▶ _Listed entries_:

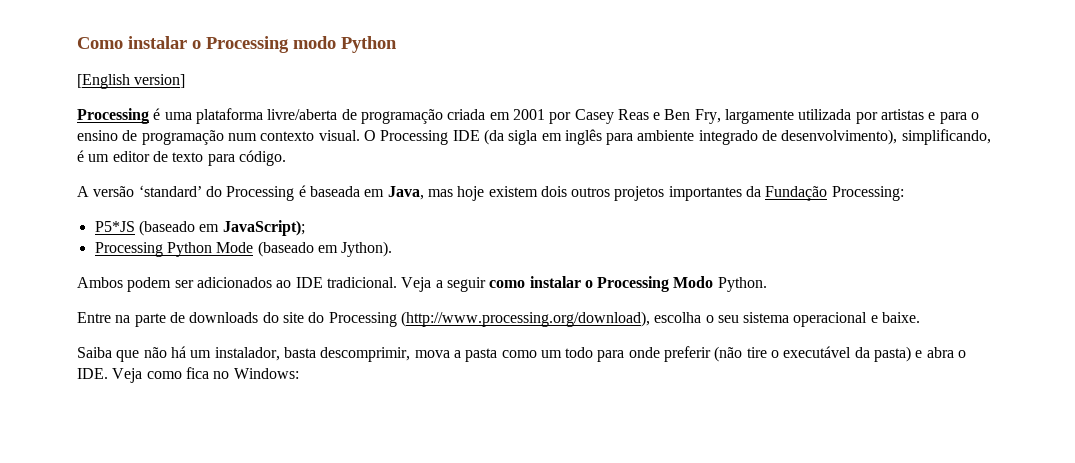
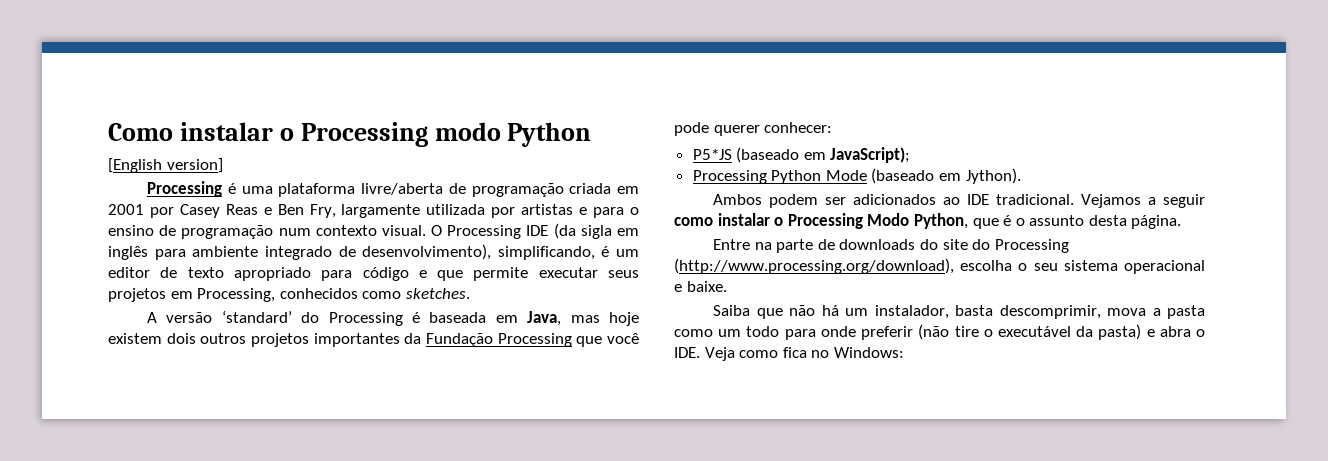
[207,150,286,166] para código. -> [233,267,639,281] [108,288,470,302] apropriado para código e que permite executar seus projetos em Processing, conhecidos como sketches.
[831,186,904,201] Processing: -> [497,333,639,347] [674,122,833,136] Processing que você pode querer conhecer:
[401,277,432,292] Veja -> [1081,194,1142,208] Vejamos
[717,277,767,292] Python. -> [913,213,1182,229] Python, que é o assunto desta página.

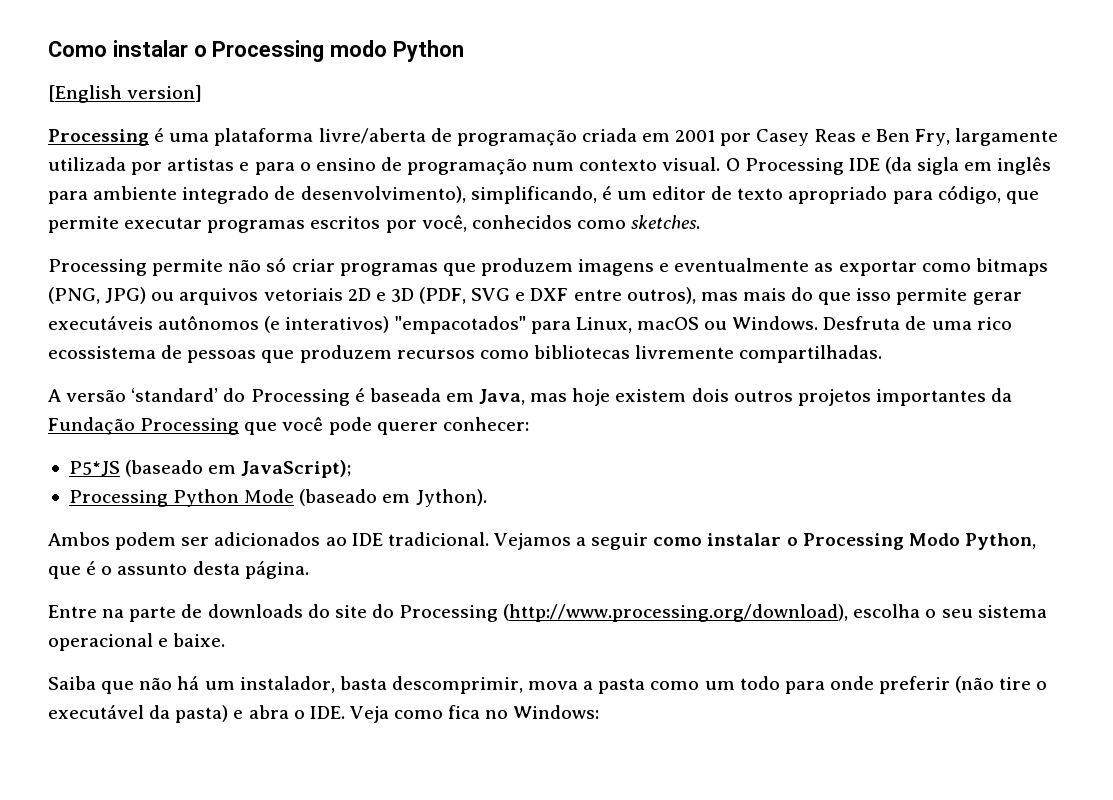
[362,267,427,281] código e -> [937,185,1001,204] código,
[608,270,639,278] [108,288,276,302] seus projetos em Processing, -> [207,215,467,233] programas escritos por você,
(470, 293) none -> [48,257,1048,276] [48,287,1022,305] [48,316,1012,334] [48,345,883,363] // Processing permite não só criar programas que produzem imagens e eventualmente as exportar como bitmaps (PNG, JPG) ou arquivos vetoriais 2D e 3D (PDF, SVG e DXF entre outros), mas mais do que isso permite gerar executáveis autônomos (e interativos) "empacotados" para Linux, macOS ou Windows. Desfruta de uma rico ecossistema de pessoas que produzem recursos como bibliotecas livremente compartilhadas.

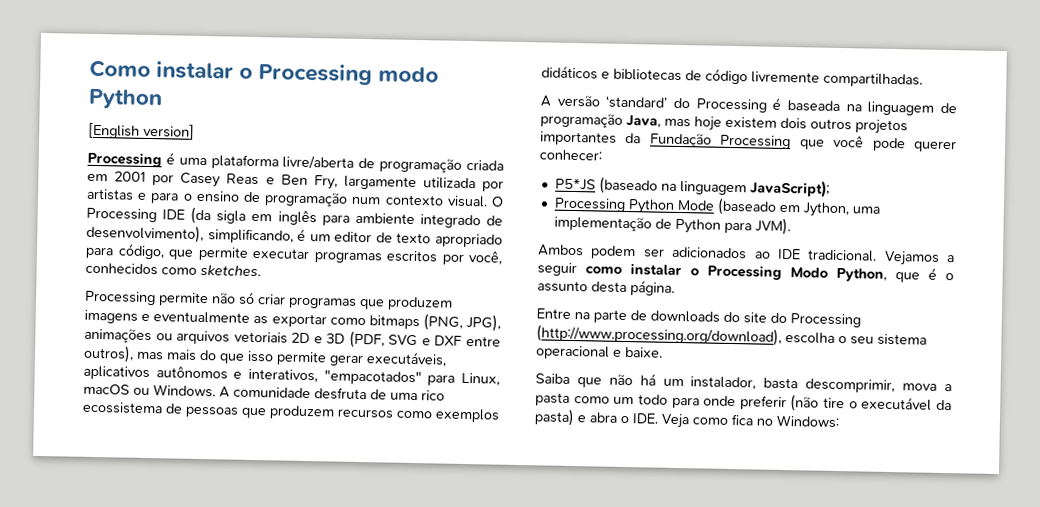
[105,287,147,304] JPG) -> [466,314,501,332] [84,327,152,344] JPG), animações
[48,316,390,333] executáveis autônomos (e interativos) -> [366,351,447,367] [83,365,318,383] executáveis, aplicativos autônomos e interativos,
[823,316,901,330] Desfruta -> [219,386,367,401] A comunidade desfruta
[533,345,630,359] bibliotecas -> [435,408,500,423] [541,65,748,85] exemplos didáticos e bibliotecas de código
[445,393,474,402] em -> [845,101,957,116] [540,112,623,128] na linguagem de programação
[208,465,237,474] em -> [660,180,747,196] na linguagem
[415,489,487,507] Jython). -> [802,202,880,218] [553,215,791,236] Jython, uma implementação de Python para JVM).

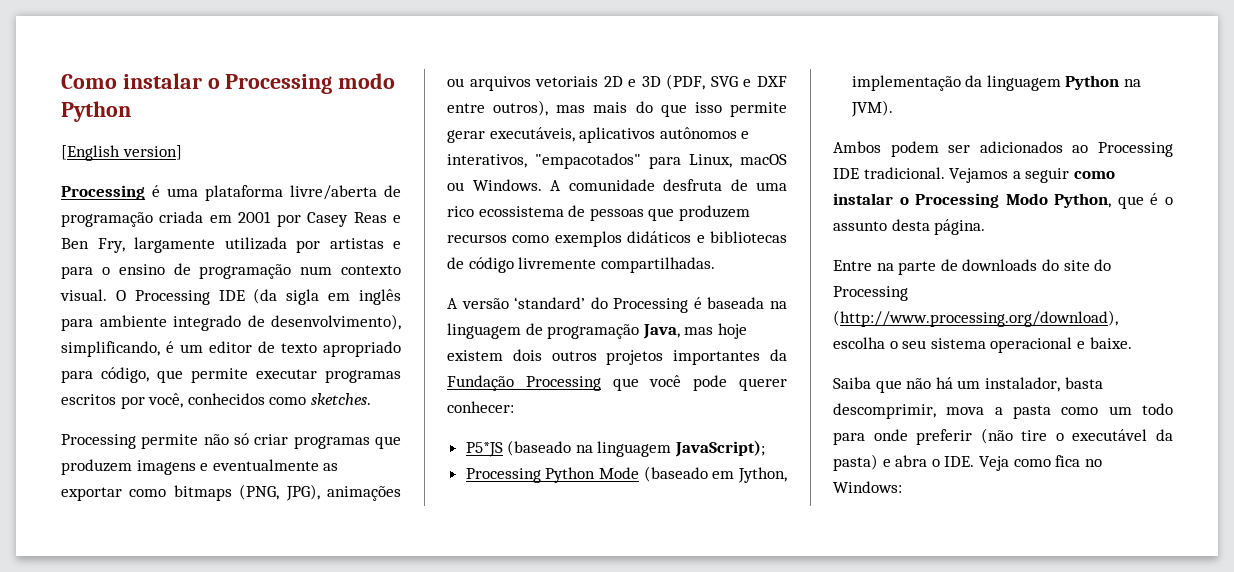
[851,206,880,214] [553,215,752,234] uma implementação de Python para -> [851,75,1142,91] implementação da linguagem Python na
(771, 255) none -> [1098,142,1173,157] Processing

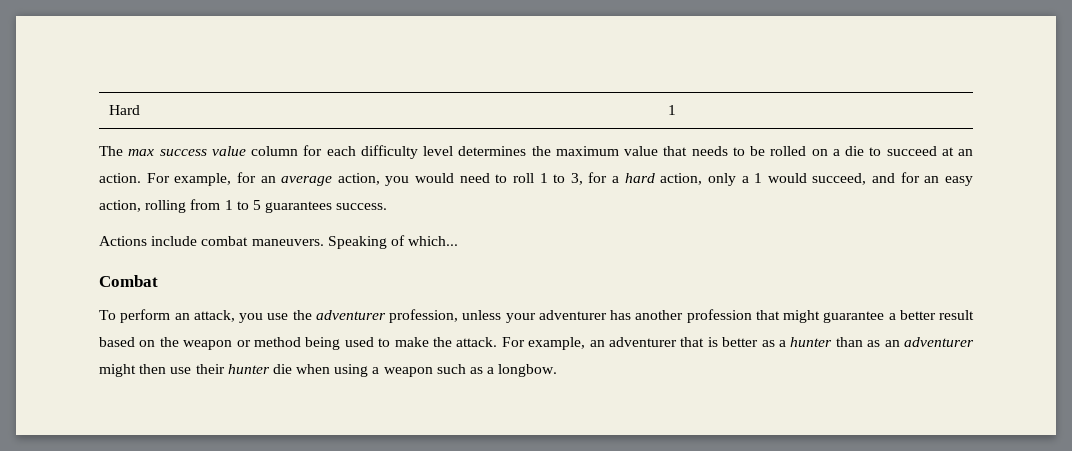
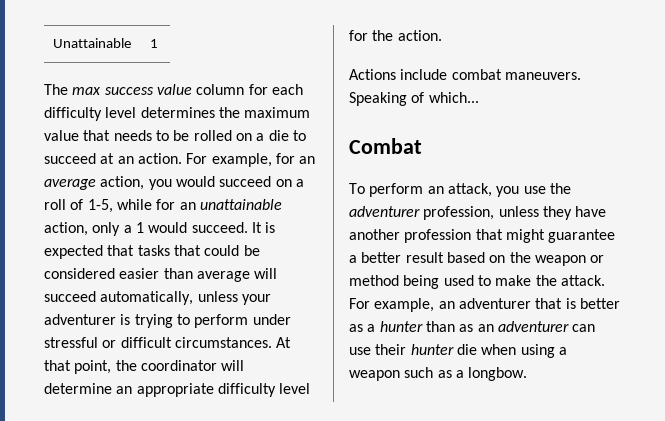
[109,105,141,115] Hard -> [53,38,132,48] Unattainable
[459,172,655,185] need to roll 1 to 3, for a hard -> [219,176,304,187] [44,199,282,213] succeed on a roll of 1-5, while for an unattainable
[812,172,974,186] [99,199,388,213] succeed, and for an easy action, rolling from 1 to 5 guarantees success. -> [191,222,276,233] [44,245,260,259] [44,268,278,282] [44,291,271,305] [44,314,291,328] [44,337,292,348] [44,360,245,374] [44,383,311,397] [349,30,442,41] succeed. It is expected that tasks that could be considered easier than average will succeed automatically, unless your adventurer is trying to perform under stressful or difficult circumstances. At that point, the coordinator will determine an appropriate difficulty level for the action.
[505,310,631,323] your adventurer has -> [542,206,607,220] they have
[99,364,167,377] might then -> [572,324,596,332] can

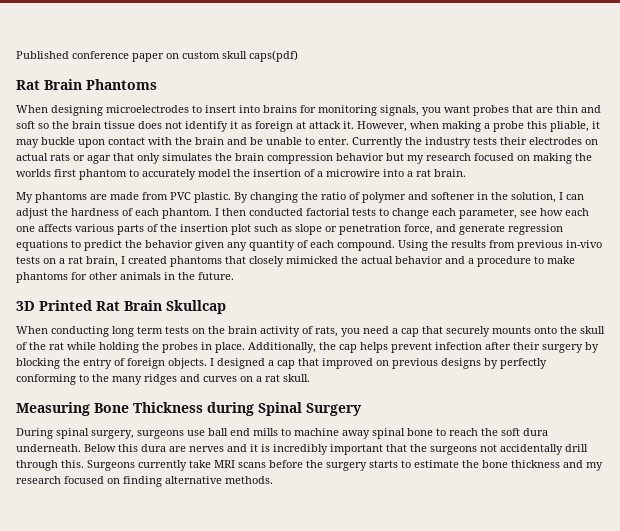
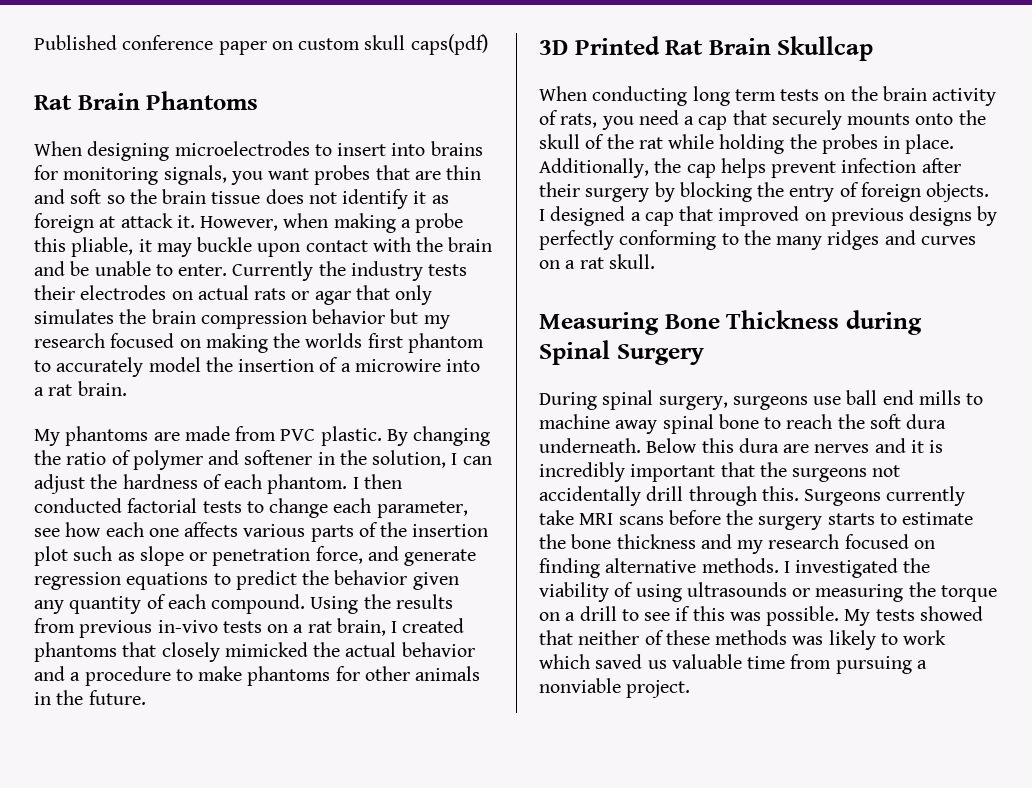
(273, 480) none -> [783,558,931,578] [539,582,997,602] [539,606,983,626] [539,630,947,650] [539,654,927,674] [539,678,691,698] I investigated the viability of using ultrasounds or measuring the torque on a drill to see if this was possible. My tests showed that neither of these methods was likely to work which saved us valuable time from pursuing a nonviable project.

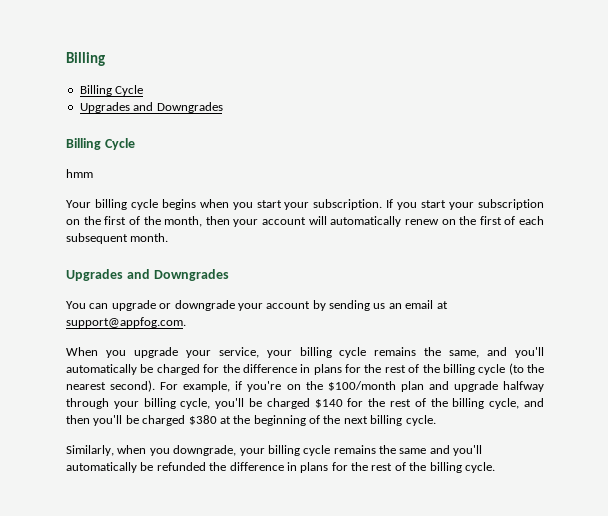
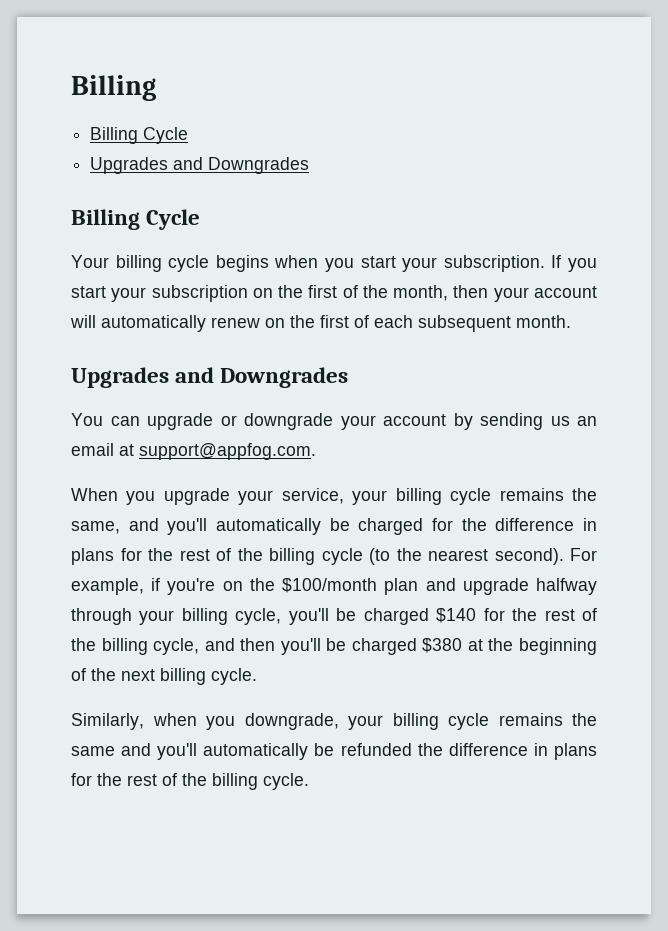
[66,169,93,178] // hmm -> (201, 219) none

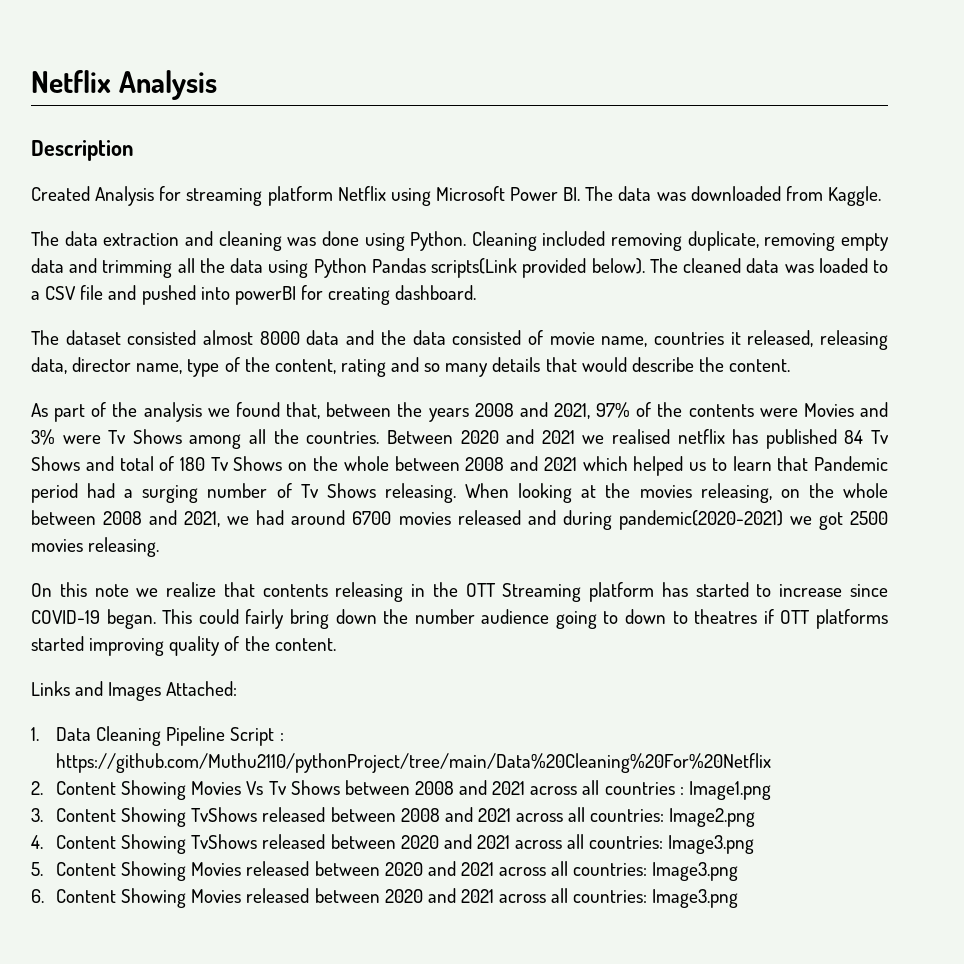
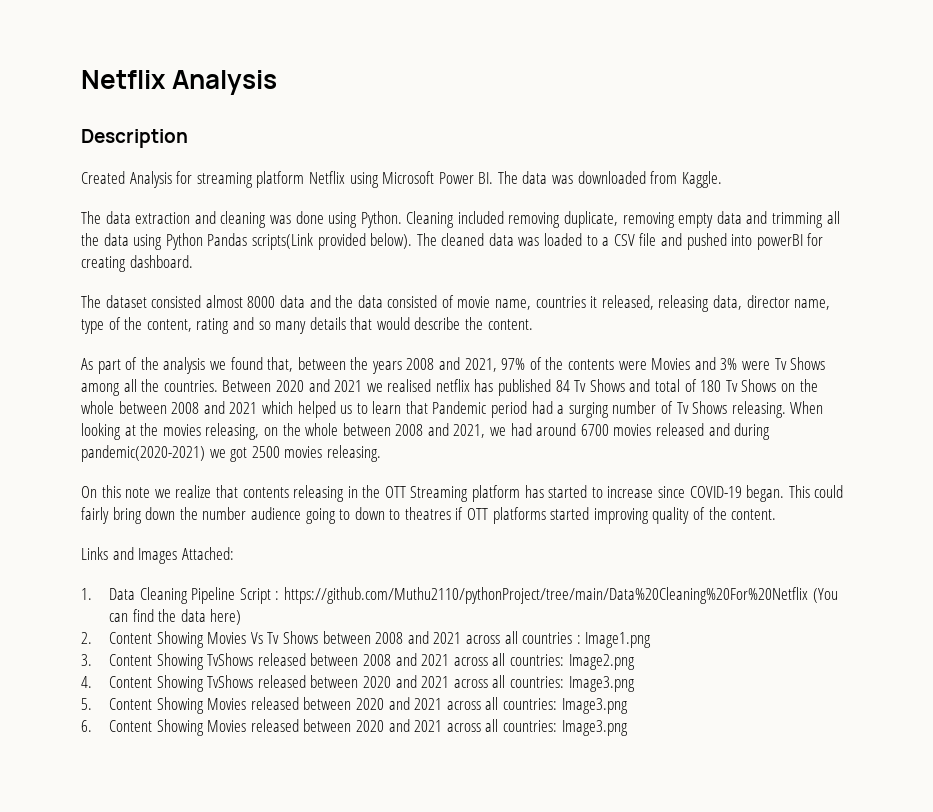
(772, 763) none -> [812,588,838,603] [109,609,242,625] (You can find the data here)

▶ _What you should do_: Go back to the listing above and write out the lines starting at the one with "[851,206,880,214] [553,215,752,234] uma" and ending at the one with "(273, 480) none", inclusive, exactly and without pictures.

▶ _Your response_:
[851,206,880,214] [553,215,752,234] uma implementação de Python para -> [851,75,1142,91] implementação da linguagem Python na
(771, 255) none -> [1098,142,1173,157] Processing

[109,105,141,115] Hard -> [53,38,132,48] Unattainable
[459,172,655,185] need to roll 1 to 3, for a hard -> [219,176,304,187] [44,199,282,213] succeed on a roll of 1-5, while for an unattainable
[812,172,974,186] [99,199,388,213] succeed, and for an easy action, rolling from 1 to 5 guarantees success. -> [191,222,276,233] [44,245,260,259] [44,268,278,282] [44,291,271,305] [44,314,291,328] [44,337,292,348] [44,360,245,374] [44,383,311,397] [349,30,442,41] succeed. It is expected that tasks that could be considered easier than average will succeed automatically, unless your adventurer is trying to perform under stressful or difficult circumstances. At that point, the coordinator will determine an appropriate difficulty level for the action.
[505,310,631,323] your adventurer has -> [542,206,607,220] they have
[99,364,167,377] might then -> [572,324,596,332] can

(273, 480) none -> [783,558,931,578] [539,582,997,602] [539,606,983,626] [539,630,947,650] [539,654,927,674] [539,678,691,698] I investigated the viability of using ultrasounds or measuring the torque on a drill to see if this was possible. My tests showed that neither of these methods was likely to work which saved us valuable time from pursuing a nonviable project.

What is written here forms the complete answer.